Task
This exercise calls for the line with "ONCO BABY CAR MIRROR - BABY, REAR: 2", the line with "total: 851.75 -> 859.30", and all lines between them in the material below, output exactly and with no other lines.

The input
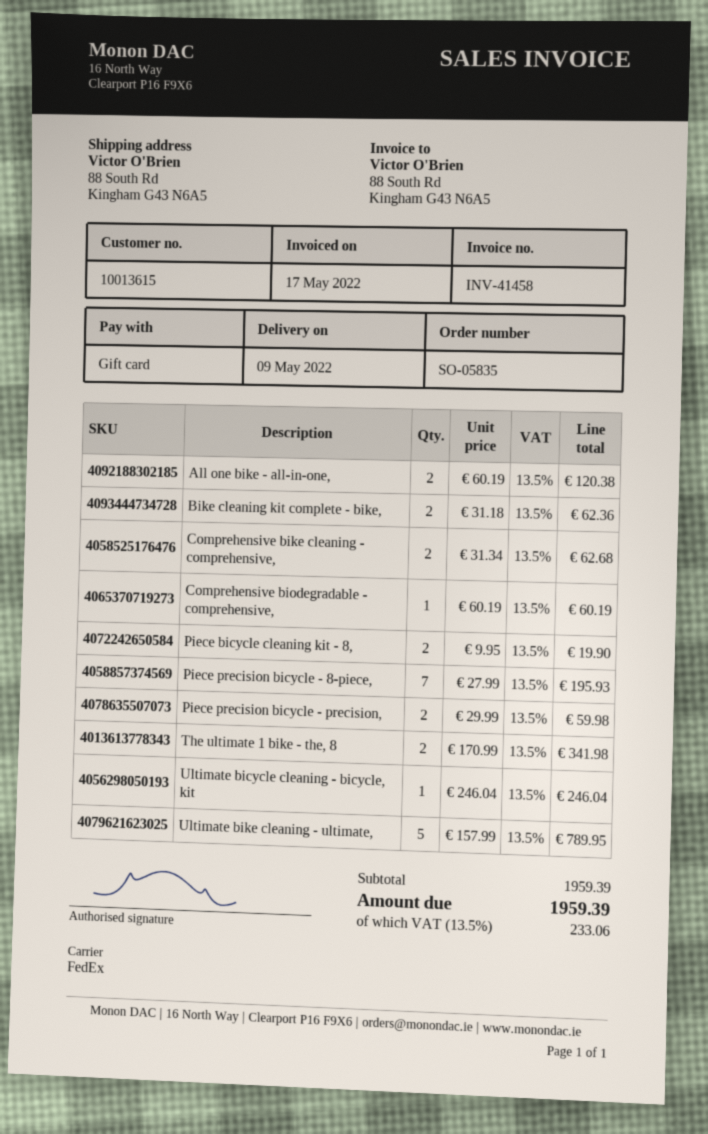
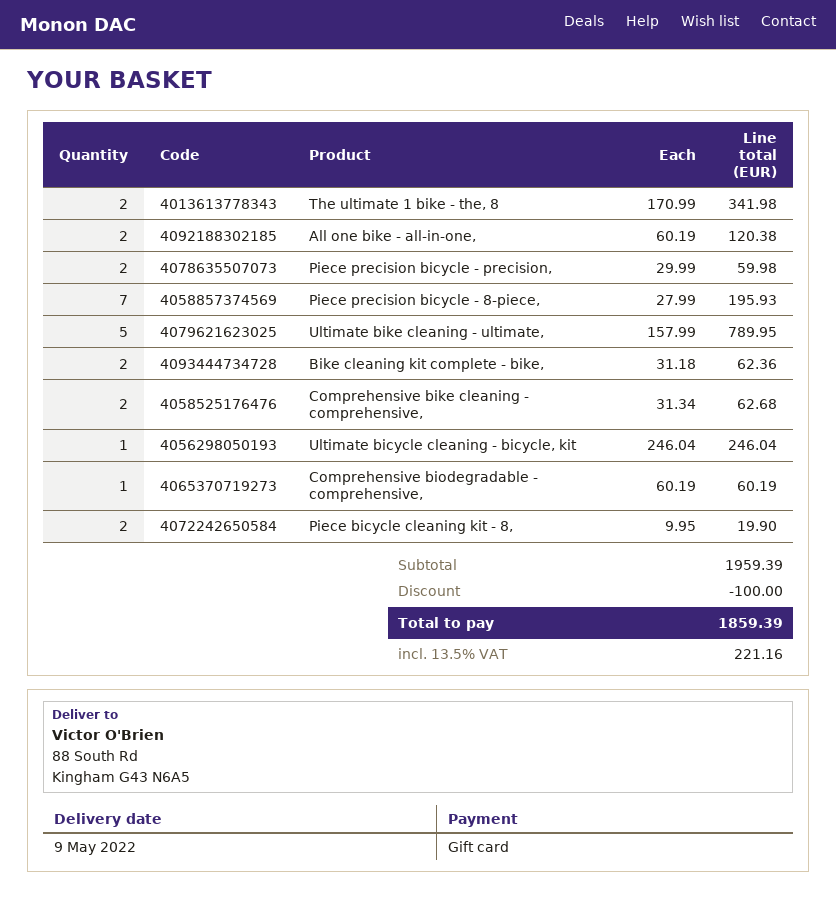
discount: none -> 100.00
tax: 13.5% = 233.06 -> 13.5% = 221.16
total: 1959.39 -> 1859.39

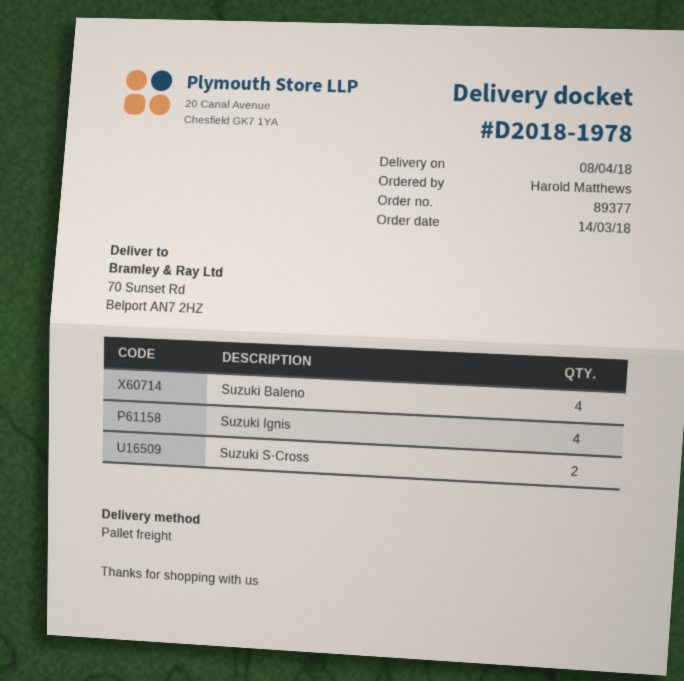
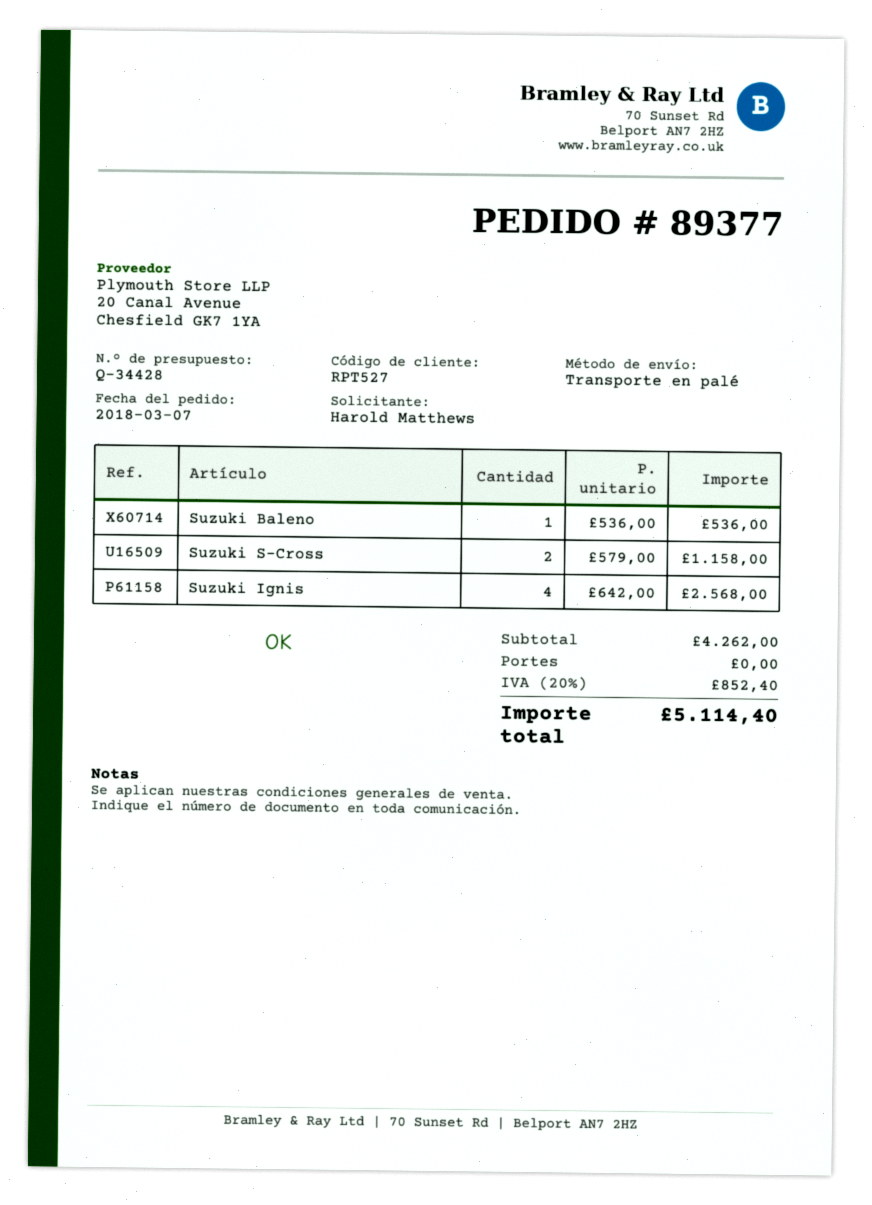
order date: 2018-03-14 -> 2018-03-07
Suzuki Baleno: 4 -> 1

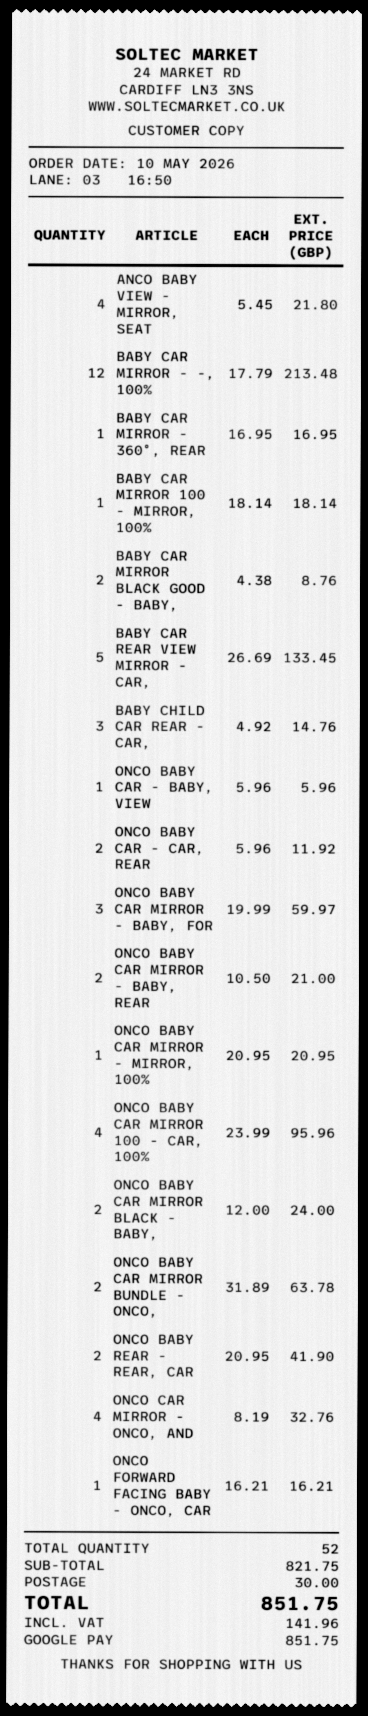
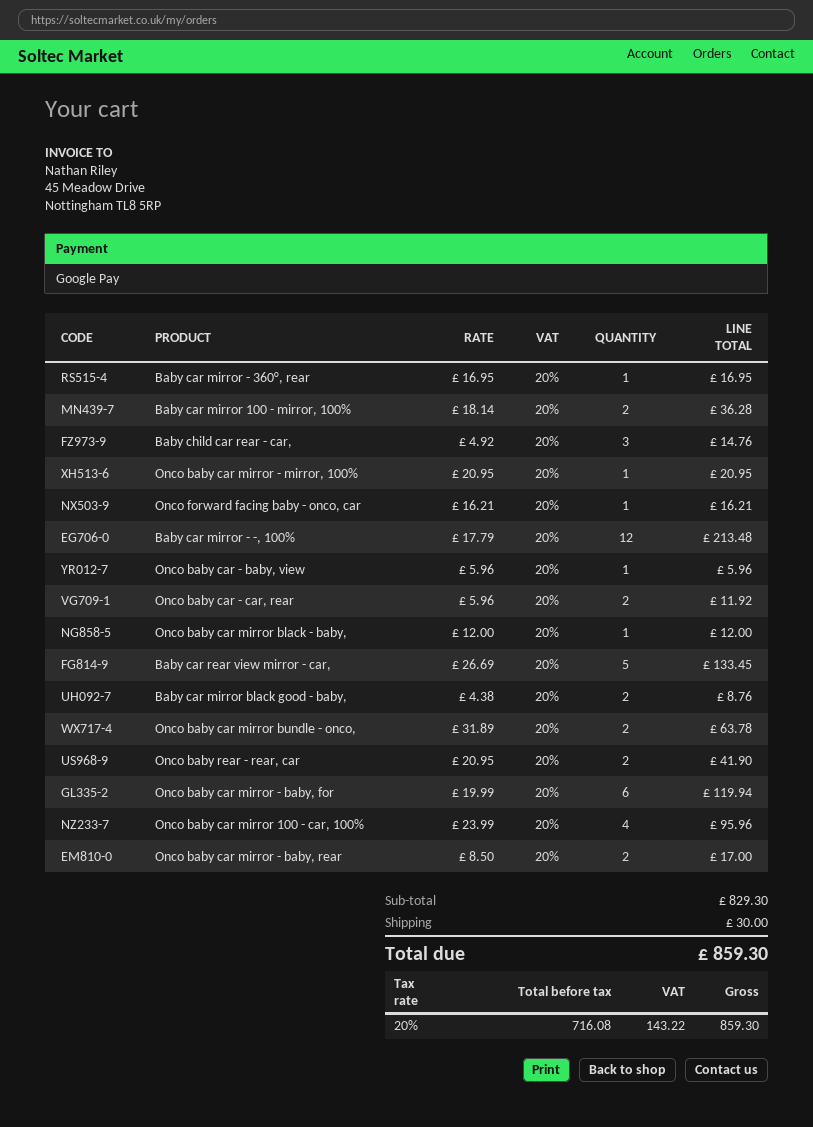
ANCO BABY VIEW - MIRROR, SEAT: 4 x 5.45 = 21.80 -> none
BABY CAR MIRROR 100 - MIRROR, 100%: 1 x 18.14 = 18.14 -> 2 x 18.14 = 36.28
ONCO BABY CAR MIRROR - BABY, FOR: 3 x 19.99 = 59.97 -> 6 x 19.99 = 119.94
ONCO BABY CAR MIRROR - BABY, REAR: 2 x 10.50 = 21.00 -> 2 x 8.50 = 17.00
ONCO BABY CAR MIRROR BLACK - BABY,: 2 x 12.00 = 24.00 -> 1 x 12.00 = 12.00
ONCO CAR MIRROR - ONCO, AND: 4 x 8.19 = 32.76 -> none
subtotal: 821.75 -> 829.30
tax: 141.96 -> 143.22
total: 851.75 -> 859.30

--

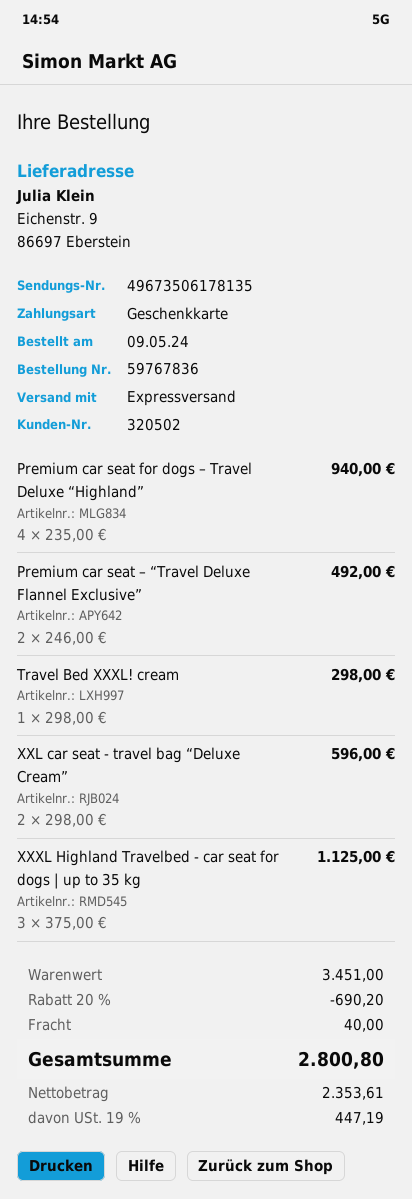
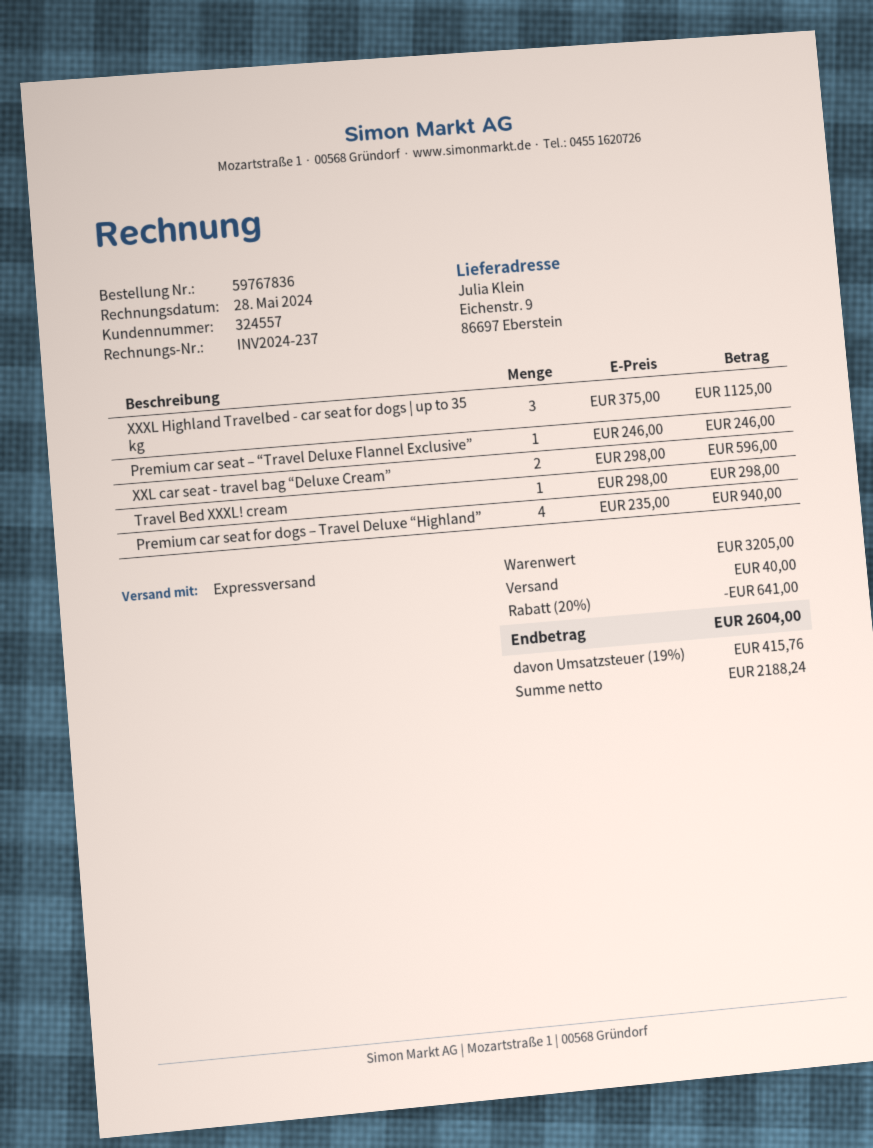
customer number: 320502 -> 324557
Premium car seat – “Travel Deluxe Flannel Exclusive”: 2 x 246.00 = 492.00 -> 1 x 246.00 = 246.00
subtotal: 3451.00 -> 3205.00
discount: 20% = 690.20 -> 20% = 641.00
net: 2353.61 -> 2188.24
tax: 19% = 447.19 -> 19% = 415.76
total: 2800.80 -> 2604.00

--

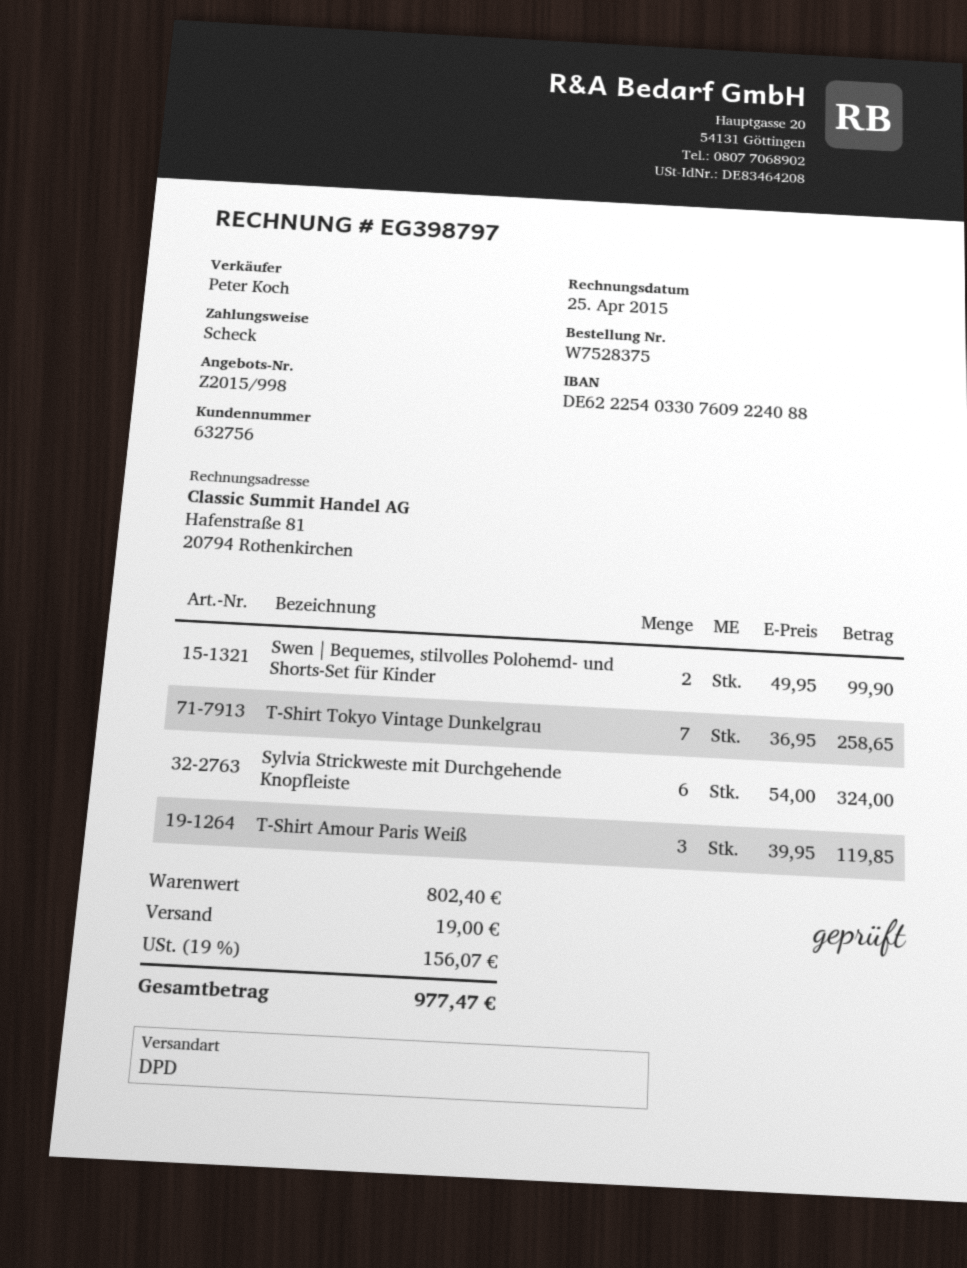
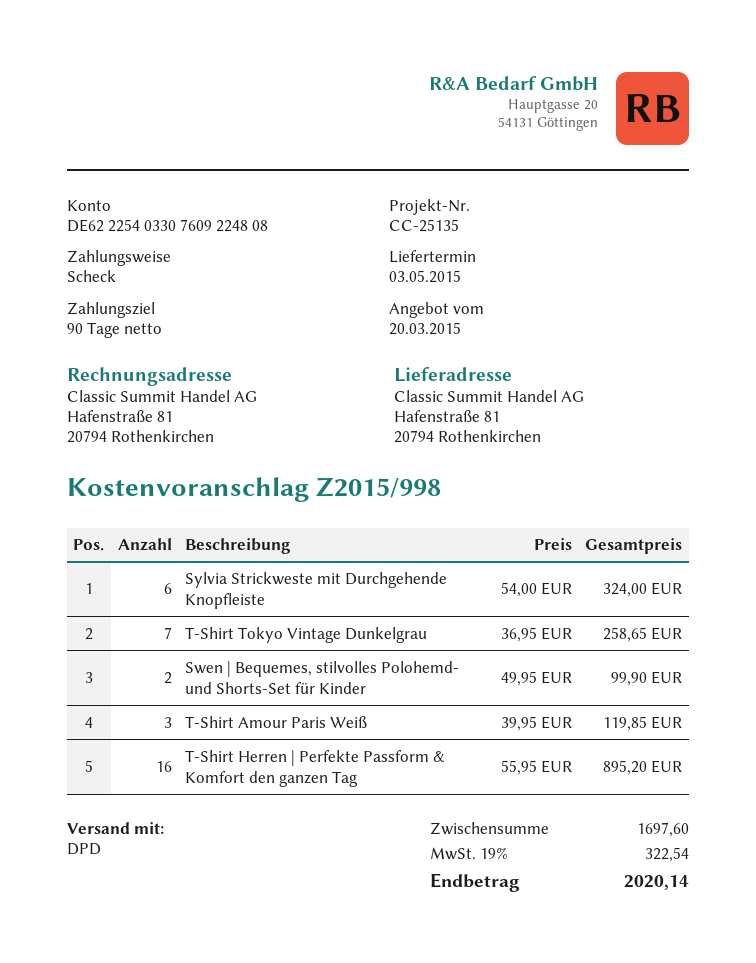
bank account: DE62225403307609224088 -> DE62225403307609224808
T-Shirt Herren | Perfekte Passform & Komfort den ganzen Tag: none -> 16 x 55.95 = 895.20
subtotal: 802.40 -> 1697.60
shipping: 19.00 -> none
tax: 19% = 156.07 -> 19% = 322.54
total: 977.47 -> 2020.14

Answer below
ONCO BABY CAR MIRROR - BABY, REAR: 2 x 10.50 = 21.00 -> 2 x 8.50 = 17.00
ONCO BABY CAR MIRROR BLACK - BABY,: 2 x 12.00 = 24.00 -> 1 x 12.00 = 12.00
ONCO CAR MIRROR - ONCO, AND: 4 x 8.19 = 32.76 -> none
subtotal: 821.75 -> 829.30
tax: 141.96 -> 143.22
total: 851.75 -> 859.30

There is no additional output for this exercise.